解析robots.txt文件,以避免下载禁止爬取的URL。使用Python自带的robotparser模块,在crawl循环中添加该检查:
添加模块:
import robotparser
def link_crawler4(seed_url, link_regex):
rp = robotparser.RobotFileParser()
crawl_queue = [seed_url]
# 跟踪哪个url之前见过 用set避免重复
seen = set(crawl_queue)
while crawl_queue:
url = crawl_queue.pop()
html = download3(url)
for link in get_links(html):
print '网址', link, '表达式', link_regex, '是否通过', re.search(link_regex, link)
# re.match只匹配字符串的开始,如果字符串开始不符合正则表达式,则匹配失败,函数返回None;
# 而re.search匹配整个字符串,直到找到一个匹配。
if re.search(link_regex, link):
# 地址连接 获得正确的地址
link = urlparse.urljoin(seed_url, link)
if link not in seen:
# 把已爬取的地址添加进set集合
seen.add(link)
crawl_queue.append(link)
有时我们需要使用代理访问某个网站。比如,Netflix屏蔽了美国以外的大多数国家。
# 下载网页 version:0.3
# num_retries:重试次数
# user_agent:用户代理
# proxy
def download4(url, user_agent='daimx', proxy=None, num_retries=2):
print 'Downloading:', url
headers = {'User-agent': user_agent}
request = urllib2.Request(url, headers=headers)
opener = urllib2.build_opener()
if proxy:
proxy_params = {urlparse.urlparse(url).scheme: proxy}
opener.add_handler(urllib2.ProxyHandler(proxy_params))
try:
html = urllib2.urlopen(request).read()
except urllib2.URLError as e:
print 'Download error:', e.reason
html = None
if num_retries > 0:
# 4xx错误发生在请求存在问题时
# 5xx错误发生在服务端存在问题时
if hasattr(e, 'code') and 500 <= e.code < 600:
# 递归 重试
html = download4(url, user_agent, proxy, num_retries - 1)
return html
return html
如果我们爬去网站的速度过快,就会面临被封禁或造成服务器过载的风险。
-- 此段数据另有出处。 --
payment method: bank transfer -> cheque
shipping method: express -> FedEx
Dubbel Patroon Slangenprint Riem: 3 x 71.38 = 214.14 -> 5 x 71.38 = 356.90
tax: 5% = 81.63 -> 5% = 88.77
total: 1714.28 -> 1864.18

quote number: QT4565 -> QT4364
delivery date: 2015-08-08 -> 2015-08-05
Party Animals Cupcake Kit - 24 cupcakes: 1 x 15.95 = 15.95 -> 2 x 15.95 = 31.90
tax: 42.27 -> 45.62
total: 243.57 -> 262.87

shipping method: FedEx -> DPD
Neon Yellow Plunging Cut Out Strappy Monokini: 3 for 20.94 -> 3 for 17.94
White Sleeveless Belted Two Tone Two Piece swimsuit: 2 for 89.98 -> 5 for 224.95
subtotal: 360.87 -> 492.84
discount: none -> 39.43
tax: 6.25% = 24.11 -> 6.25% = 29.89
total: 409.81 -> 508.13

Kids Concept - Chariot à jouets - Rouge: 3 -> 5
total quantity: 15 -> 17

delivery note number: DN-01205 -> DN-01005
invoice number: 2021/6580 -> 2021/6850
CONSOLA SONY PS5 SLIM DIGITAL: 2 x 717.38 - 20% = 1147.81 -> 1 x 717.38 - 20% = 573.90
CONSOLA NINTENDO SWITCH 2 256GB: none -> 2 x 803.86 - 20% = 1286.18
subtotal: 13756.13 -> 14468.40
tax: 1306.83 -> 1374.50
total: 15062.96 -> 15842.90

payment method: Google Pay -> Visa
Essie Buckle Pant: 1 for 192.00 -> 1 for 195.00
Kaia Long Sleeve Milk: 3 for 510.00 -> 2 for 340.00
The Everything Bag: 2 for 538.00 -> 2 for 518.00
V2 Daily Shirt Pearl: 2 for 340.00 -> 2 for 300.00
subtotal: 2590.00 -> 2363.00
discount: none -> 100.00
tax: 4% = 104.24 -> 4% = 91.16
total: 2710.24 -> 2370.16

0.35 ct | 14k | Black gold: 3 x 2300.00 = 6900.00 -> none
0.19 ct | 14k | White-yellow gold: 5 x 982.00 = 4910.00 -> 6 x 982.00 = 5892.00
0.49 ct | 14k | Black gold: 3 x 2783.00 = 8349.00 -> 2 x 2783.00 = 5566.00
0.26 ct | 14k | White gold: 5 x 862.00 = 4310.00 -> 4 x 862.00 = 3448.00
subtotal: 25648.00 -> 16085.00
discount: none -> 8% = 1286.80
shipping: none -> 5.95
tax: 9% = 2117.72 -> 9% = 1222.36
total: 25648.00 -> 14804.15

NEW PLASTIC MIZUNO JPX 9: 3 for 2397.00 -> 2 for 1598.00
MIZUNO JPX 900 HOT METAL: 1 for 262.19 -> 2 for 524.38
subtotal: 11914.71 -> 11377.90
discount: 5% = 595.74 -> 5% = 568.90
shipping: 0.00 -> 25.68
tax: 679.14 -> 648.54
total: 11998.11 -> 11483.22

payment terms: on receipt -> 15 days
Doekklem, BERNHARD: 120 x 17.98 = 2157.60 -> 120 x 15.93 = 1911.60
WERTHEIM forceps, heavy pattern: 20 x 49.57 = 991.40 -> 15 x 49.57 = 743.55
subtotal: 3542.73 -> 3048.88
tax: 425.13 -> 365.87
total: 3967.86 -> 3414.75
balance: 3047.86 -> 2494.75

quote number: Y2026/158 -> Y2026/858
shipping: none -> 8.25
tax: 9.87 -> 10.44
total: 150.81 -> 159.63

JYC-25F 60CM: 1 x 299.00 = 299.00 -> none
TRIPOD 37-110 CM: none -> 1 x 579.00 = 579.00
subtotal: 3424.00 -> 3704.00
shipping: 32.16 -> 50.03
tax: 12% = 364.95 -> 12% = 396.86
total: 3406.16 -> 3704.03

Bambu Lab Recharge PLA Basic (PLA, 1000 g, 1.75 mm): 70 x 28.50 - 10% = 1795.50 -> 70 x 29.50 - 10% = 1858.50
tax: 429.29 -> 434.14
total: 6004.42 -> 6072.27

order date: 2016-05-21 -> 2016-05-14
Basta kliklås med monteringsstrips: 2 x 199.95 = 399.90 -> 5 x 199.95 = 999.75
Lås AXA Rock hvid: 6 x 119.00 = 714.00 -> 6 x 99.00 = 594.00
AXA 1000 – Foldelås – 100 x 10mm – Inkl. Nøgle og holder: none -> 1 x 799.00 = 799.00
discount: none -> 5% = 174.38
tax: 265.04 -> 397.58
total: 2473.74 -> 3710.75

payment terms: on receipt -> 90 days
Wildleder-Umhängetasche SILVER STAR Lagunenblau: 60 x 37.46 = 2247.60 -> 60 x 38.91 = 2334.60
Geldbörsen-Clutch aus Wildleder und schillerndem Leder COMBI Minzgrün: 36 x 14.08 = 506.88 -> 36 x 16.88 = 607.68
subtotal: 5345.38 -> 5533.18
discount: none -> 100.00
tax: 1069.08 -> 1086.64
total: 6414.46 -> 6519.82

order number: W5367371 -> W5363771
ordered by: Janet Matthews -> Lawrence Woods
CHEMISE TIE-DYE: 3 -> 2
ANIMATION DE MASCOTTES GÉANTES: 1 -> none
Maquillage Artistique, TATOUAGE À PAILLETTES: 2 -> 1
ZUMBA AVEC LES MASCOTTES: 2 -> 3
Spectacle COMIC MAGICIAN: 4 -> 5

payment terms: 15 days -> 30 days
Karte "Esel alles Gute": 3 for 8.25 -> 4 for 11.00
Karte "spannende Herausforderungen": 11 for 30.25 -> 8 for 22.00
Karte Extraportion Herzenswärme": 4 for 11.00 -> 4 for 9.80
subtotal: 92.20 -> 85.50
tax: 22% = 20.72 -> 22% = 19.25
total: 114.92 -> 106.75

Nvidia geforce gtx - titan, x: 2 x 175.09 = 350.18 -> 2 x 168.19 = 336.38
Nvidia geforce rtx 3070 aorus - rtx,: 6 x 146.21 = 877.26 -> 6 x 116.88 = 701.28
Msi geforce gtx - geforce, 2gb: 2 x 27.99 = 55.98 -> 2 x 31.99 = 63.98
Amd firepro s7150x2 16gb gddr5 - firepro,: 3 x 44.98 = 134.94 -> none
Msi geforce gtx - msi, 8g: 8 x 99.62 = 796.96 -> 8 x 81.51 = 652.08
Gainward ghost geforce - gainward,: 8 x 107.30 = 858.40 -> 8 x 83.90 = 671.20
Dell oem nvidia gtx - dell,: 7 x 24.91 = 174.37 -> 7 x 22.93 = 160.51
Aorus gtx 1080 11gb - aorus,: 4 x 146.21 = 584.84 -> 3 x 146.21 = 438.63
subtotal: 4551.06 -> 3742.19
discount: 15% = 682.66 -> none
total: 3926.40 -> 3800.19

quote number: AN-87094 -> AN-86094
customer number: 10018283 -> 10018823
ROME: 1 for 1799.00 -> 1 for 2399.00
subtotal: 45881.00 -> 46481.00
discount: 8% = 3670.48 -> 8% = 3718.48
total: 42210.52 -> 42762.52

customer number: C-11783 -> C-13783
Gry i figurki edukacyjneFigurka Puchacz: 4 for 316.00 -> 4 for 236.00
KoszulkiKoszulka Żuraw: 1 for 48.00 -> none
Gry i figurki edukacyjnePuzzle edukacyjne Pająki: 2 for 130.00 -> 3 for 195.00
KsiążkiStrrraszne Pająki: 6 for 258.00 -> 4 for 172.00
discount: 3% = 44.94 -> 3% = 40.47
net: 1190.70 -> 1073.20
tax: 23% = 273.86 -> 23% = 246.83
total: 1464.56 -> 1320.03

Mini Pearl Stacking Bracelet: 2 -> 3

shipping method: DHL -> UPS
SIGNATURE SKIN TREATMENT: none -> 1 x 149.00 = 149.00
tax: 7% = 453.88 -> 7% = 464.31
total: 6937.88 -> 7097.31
为了降低风险,我们可以在两次下载之间添加延时,从而对爬虫限速:
#!/usr/bin/env python
# -*- coding:utf-8 -*-
import urlparse
import time
import datetime
class Throttle:
"""add a delay between downloads to the same domain
添加延迟
"""
def __init__(self, delay):
# 每个下载之间的延迟
self.delay = delay
# 上一次访问时的时间戳
self.domains = {}
def wait(self, url):
domain = urlparse.urlparse(url).netloc
last_accessed = self.domains.get(domain)
if self.delay > 0 and last_accessed is not None:
sleep_secs = self.delay-(datetime.datetime.now()-last_accessed)
if sleep_secs >0:
# 最近访问了域名
# 所以需要睡眠
time.sleep(sleep_secs)
self.domains[domain] = datetime.datetime.now()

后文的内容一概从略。